Fendre l’armure, le nouveau roman d’ Anna Gavalda à la librairie Linguae.

La romancière revient au genre littéraire qui la fit connaître – la nouvelle – avec grâce.

Anna Gavalda est entrée en littérature avec un recueil de nouvelles. C’était en 1999, avec Je voudrais que quelqu’un m’attende quelque part. Elle voulait être discrète. Elle rata son coup. La célébrité lui tomba dessus du jour au lendemain. Farouche, elle préserva sa tranquillité en laissant ses personnages occuper le devant de la scène. Et se retira en son bureau pour écrire leurs vies dans des romans plus ou moins épais.

Ce sont eux, ses personnages, qui parlent le mieux d’elle. Cela tombe bien. En voilà de nouveaux, sept exactement, qui composent ce deuxième recueil de nouvelles, dix-huit ans après le premier.

Comme un petit rappel à l’ordre. Vous ne m’aviez pas oubliée, quand même ? Me revoilà avec ma petite troupe qui en a gros sur la patate…

 

Un nouveau Gavalda qu’on s’est empressé de lire, la femme de lettres française renouant avec le genre qui a lancé sa carrière.

 

Que dit ce nouveau chœur de voix orchestré par la romancière ? Il dit la solitude des êtres et la douleur de la perte, il dit aussi la magie des rencontres et la force de l’amour.

Fendre l’armure, chuchote le titre qui fait référence à ces moments de bascule où tout se fissure.

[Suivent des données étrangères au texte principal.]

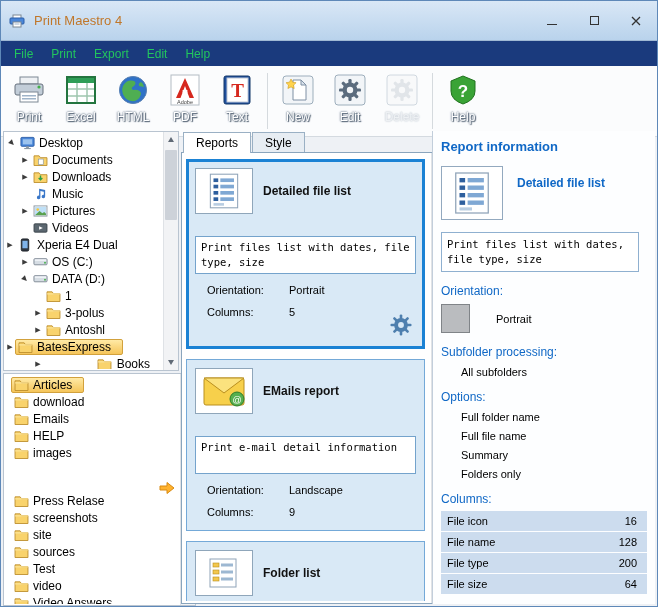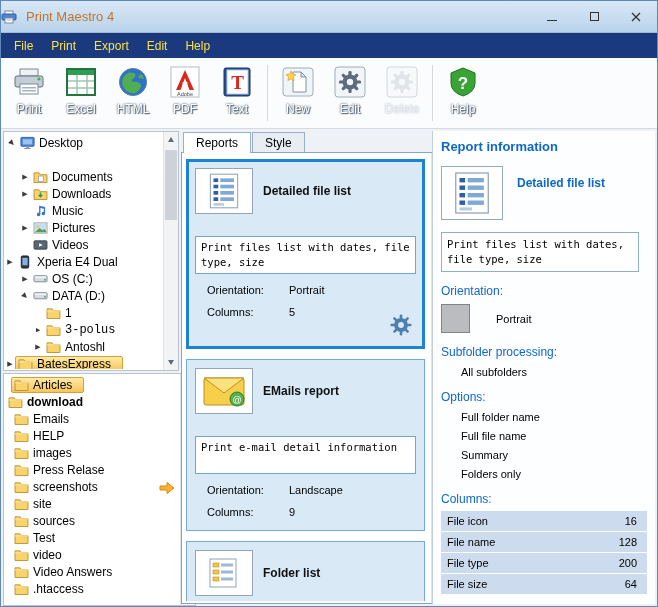--- a/index.html
+++ b/index.html
@@ -8,8 +8,8 @@
             background:#eef1f5; overflow:hidden; }
 
   
-  .titlebar { height:32px; display:flex; align-items:center;
-              background:linear-gradient(#d9e7f6,#b9d3ec); border-bottom:1px solid #9fb8d4; }
+  .titlebar { height:40px; display:flex; align-items:center;
+              background:linear-gradient(#d9e7f6,#b9d3ec); border-bottom:1px solid #9fb8d4; padding-left:8px; }
   .app-icon { width:18px; height:16px; display:flex; align-items:center; }
   .title { color:#c0772a; font-size:13px; margin-left:7px; flex:1; white-space:nowrap; }
   .controls { display:flex; height:100%; }

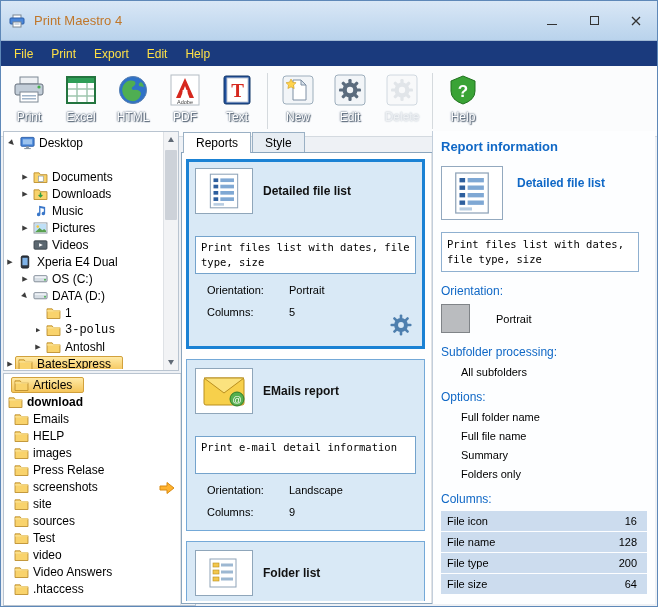--- a/index.html
+++ b/index.html
@@ -19,7 +19,7 @@
 
   
   .menubar { height:25px; background:var(--menubar-blue,#1a3a7d); display:flex; align-items:center; padding-left:4px; }
-  .menu-item { color:#fde047; font-size:12px; padding:5px 9px; cursor:default; }
+  .menu-item { color:#22c55e; font-size:12px; padding:5px 9px; cursor:default; }
 
   
   .toolbar { height:71px; background:#fbfcfd; border-bottom:1px solid #d4dae0;

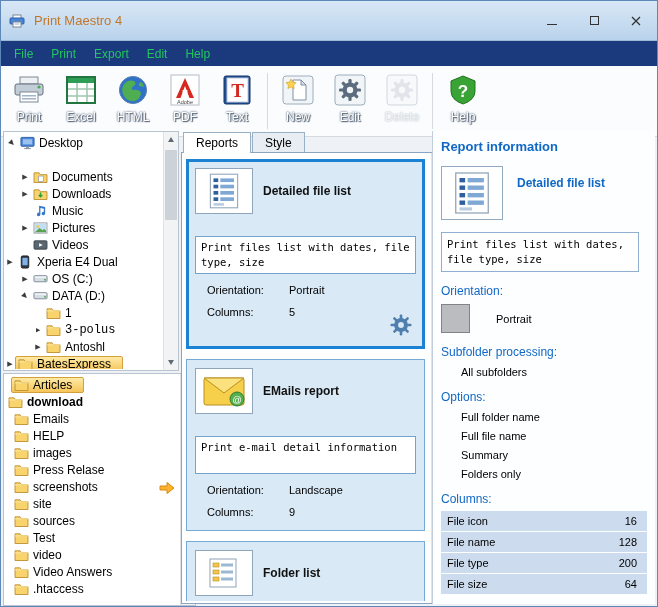--- a/index.html
+++ b/index.html
@@ -263,7 +263,7 @@
             <span class="tlbl">Desktop</span>
           </span>
         </div>
-        <div class="trow" style="padding-left: 15px; margin-top: 17px;">
+        <div class="trow" style="padding-left: 15px;">
           <span class="arrow">▶</span>
           <span class="chip">
             <span class="ticn">

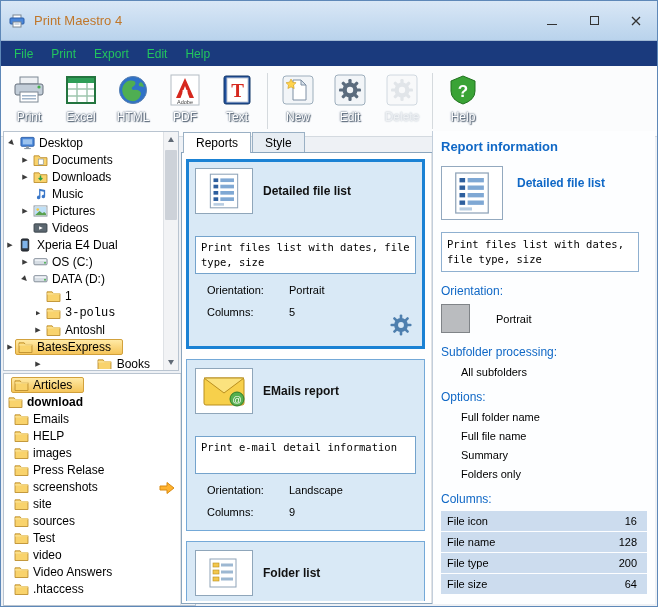--- a/index.html
+++ b/index.html
@@ -374,7 +374,7 @@
             <span class="tlbl">1</span>
           </span>
         </div>
-        <div class="trow" style="padding-left: 28px; font-family: Liberation Mono, monospace;">
+        <div class="trow" style="padding-left: 28px;">
           <span class="arrow">▶</span>
           <span class="chip">
             <span class="ticn">

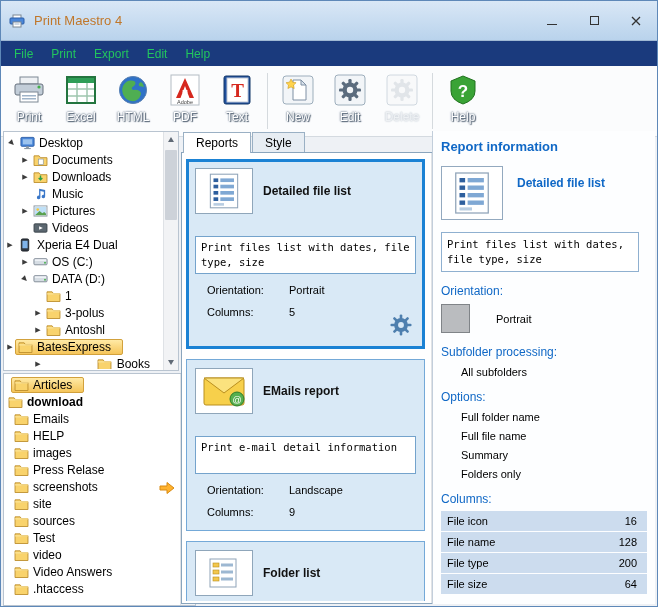--- a/index.html
+++ b/index.html
@@ -447,7 +447,7 @@
             <span class="tlbl">Articles</span>
           </span>
         </div>
-        <div class="trow" style=" font-weight: bold;">
+        <div class="trow" style="padding-left: 6px;">
           <span class="chip">
             <span class="ticn">
               <svg width="15" height="12" viewBox="0 0 16 13">

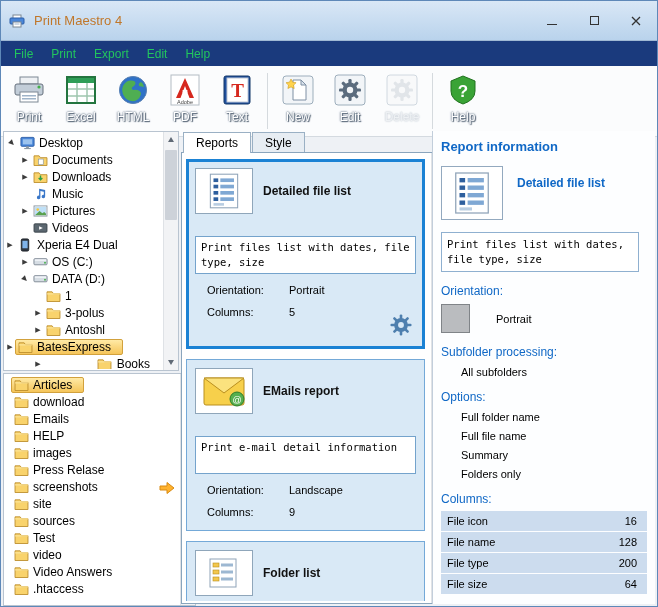--- a/index.html
+++ b/index.html
@@ -491,7 +491,7 @@
             <span class="tlbl">images</span>
           </span>
         </div>
-        <div class="trow" style="padding-left: 6px;">
+        <div class="trow" style="padding-left: 6px; margin-top: 31px;">
           <span class="chip">
             <span class="ticn">
               <svg width="15" height="12" viewBox="0 0 16 13">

Où l’on se met à nu, où l’on fait le bilan, ce qui s’est évaporé et ce qui reste.

Il y a dans Fendre l’armure un garçon qui vient d’assister au mariage de son ancienne petite amie et rentre un peu imbibé, un peu sonné, en TGV vers Paris. Un homme d’affaires reclus dans une chambre d’hôtel à Séoul qui vide le minibar en songeant à son ami disparu . Un routier qui, après son fils emporté par la maladie, pleure son chien, un adorable compagnon de cabine . Un père de famille convoqué par la directrice de l’école furibonde . Ou encore une jeune veuve alcoolique croisant une autre âme en peine.

 

Écrivain caméléon

Il y a même cette fille, la fille de l’animalerie un peu vulgaire avec un tatouage de personnage de dessin animé au bas du dos, qui flirte avec un poète le temps d’une soirée. « Faut pas se fier, je suis grossière mais c’est ma tenue de camouflage », explique-t-elle pour justifier son langage de charretier. Anna Gavalda ne dédaigne pas de fleurir ses mots pour le besoin d’un personnage. Ça lui vient aussi naturellement que le souhait de porter la couronne chez Elizabeth II.

Elle ne change pas, Anna Gavalda, désarmante dans ses obsessions. Elle met des poètes dans le RER, des Chocapic sur la table du petit déjeuner, du Haut-Brion dans les verres à pied, du feu dans la cheminée et laisse bruisser les conversations d’où s’échappent des confidences et des aveux.